§ REQUIREMENT
Copy exactly the lines of the material below that run from the one containing "[117,235,187,249] developper ->" through the one containing "[344,254,401,265] librairies ->". Copy no other lines.

§ DATA EXTRACTS
★ ★ ★ ★

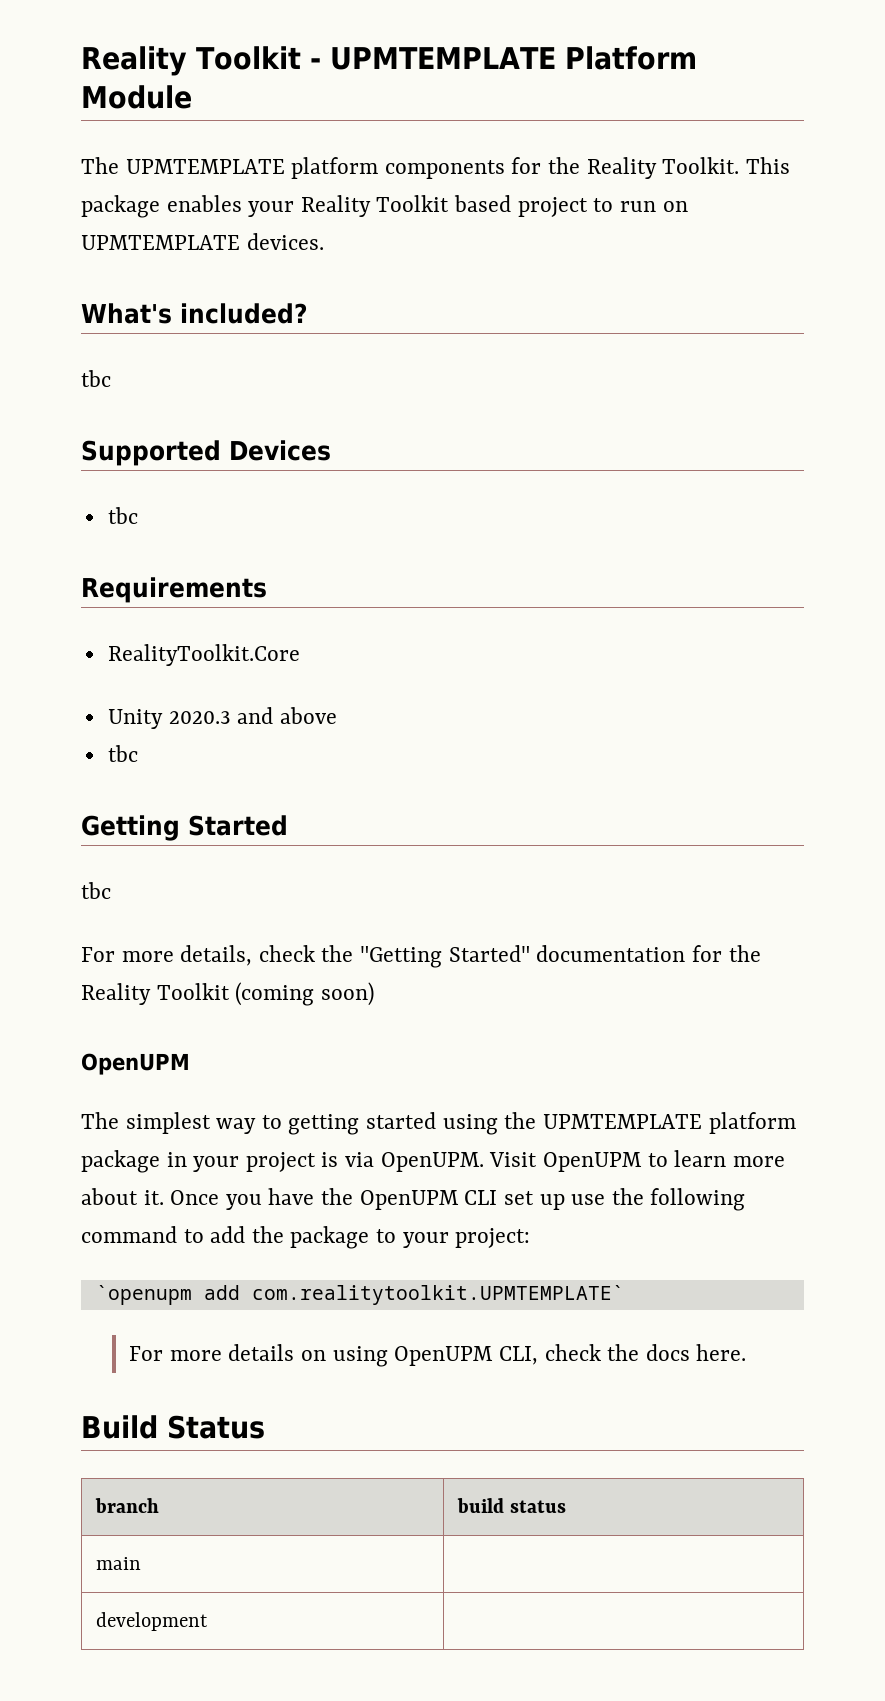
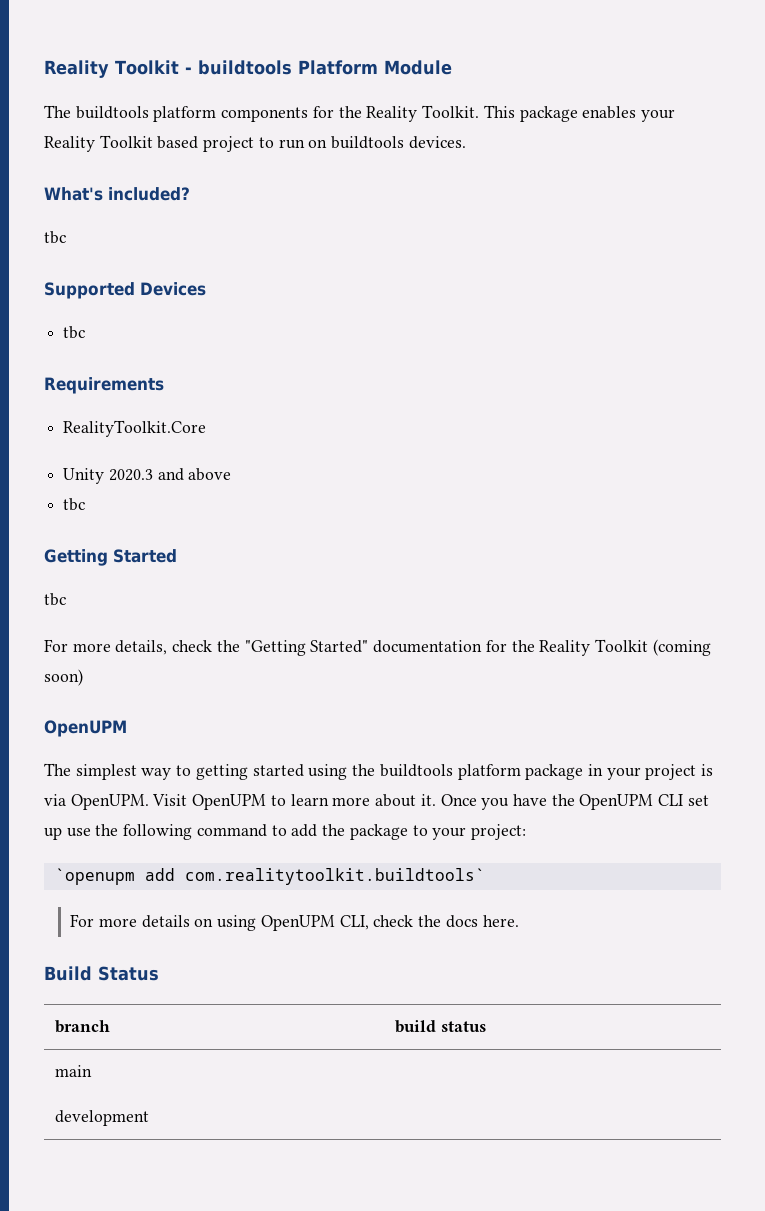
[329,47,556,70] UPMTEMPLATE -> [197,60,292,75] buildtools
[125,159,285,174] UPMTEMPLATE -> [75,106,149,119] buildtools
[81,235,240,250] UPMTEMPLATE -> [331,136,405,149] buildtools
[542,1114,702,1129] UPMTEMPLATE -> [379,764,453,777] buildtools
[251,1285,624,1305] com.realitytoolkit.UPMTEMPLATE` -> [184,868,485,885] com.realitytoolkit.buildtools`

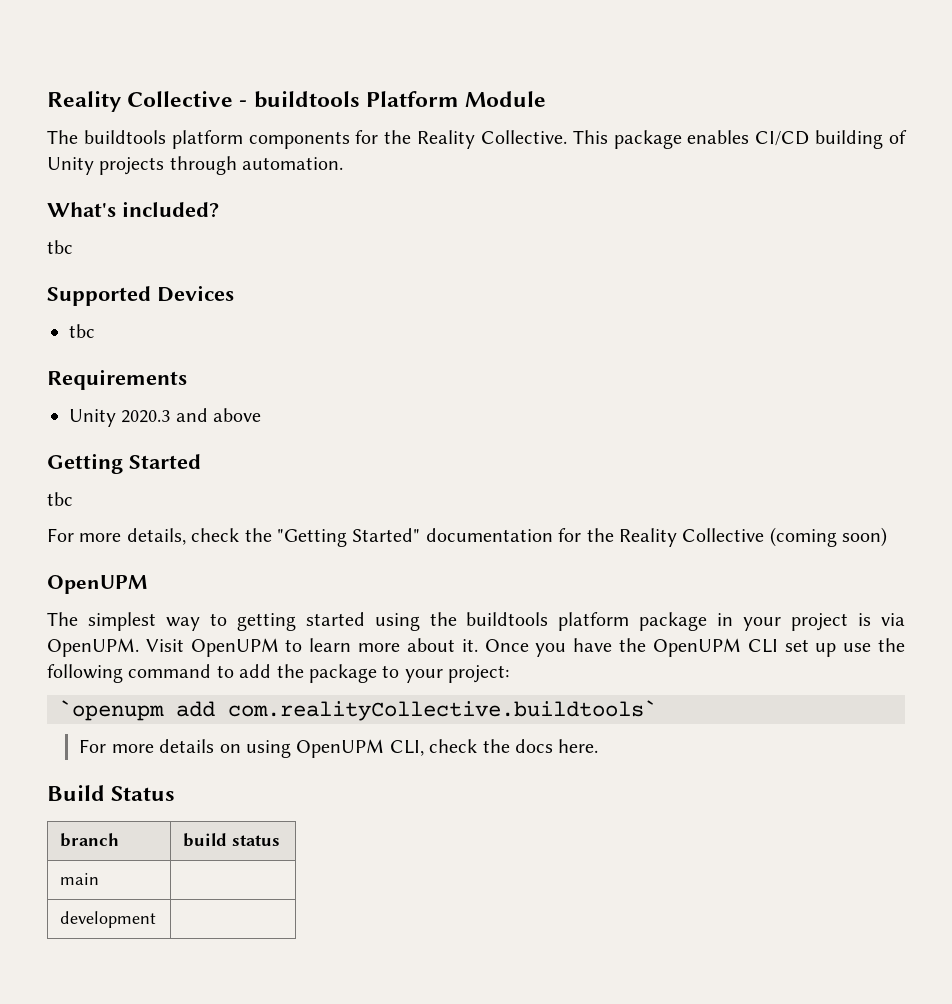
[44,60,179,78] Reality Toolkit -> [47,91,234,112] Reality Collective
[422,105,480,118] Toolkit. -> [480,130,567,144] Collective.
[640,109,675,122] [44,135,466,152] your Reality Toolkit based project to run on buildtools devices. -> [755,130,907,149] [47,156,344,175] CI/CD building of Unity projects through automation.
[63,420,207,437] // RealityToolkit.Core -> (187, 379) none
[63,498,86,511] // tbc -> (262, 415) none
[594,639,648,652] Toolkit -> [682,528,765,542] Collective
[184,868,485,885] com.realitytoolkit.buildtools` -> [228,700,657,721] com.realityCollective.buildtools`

★ ★ ★ ★

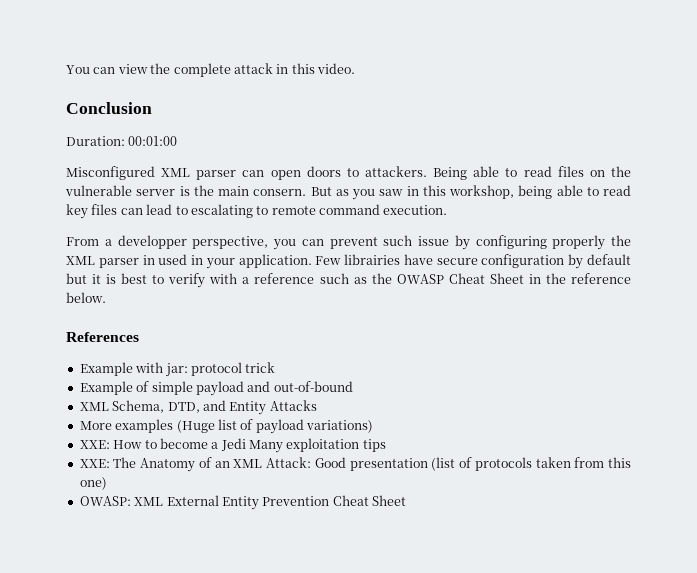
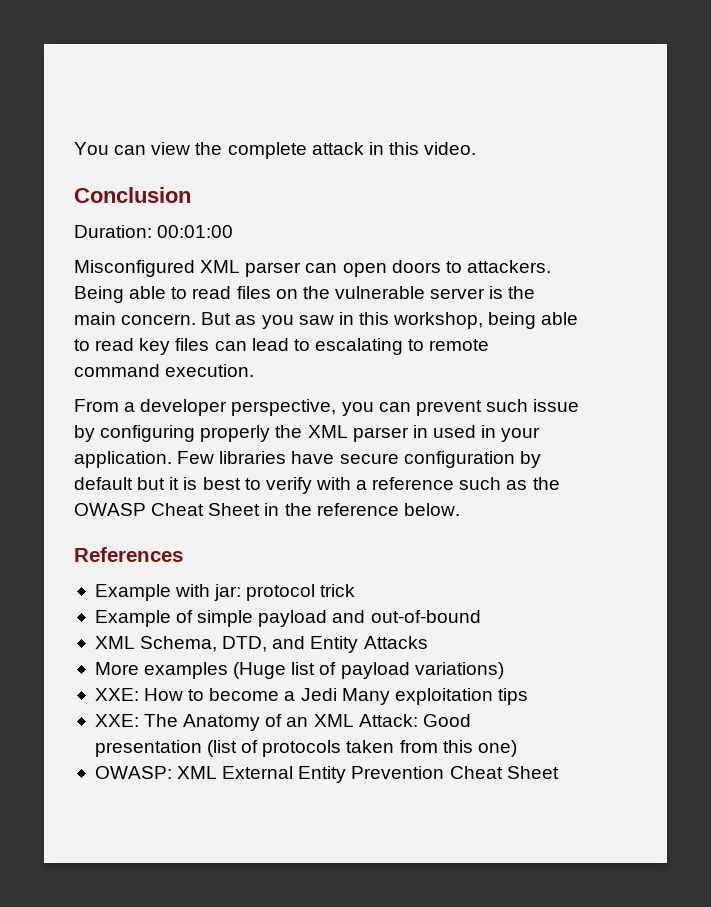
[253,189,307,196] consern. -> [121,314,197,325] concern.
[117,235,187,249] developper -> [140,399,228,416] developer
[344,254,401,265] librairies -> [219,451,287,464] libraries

★ ★ ★ ★

§ RESPONSE
[117,235,187,249] developper -> [140,399,228,416] developer
[344,254,401,265] librairies -> [219,451,287,464] libraries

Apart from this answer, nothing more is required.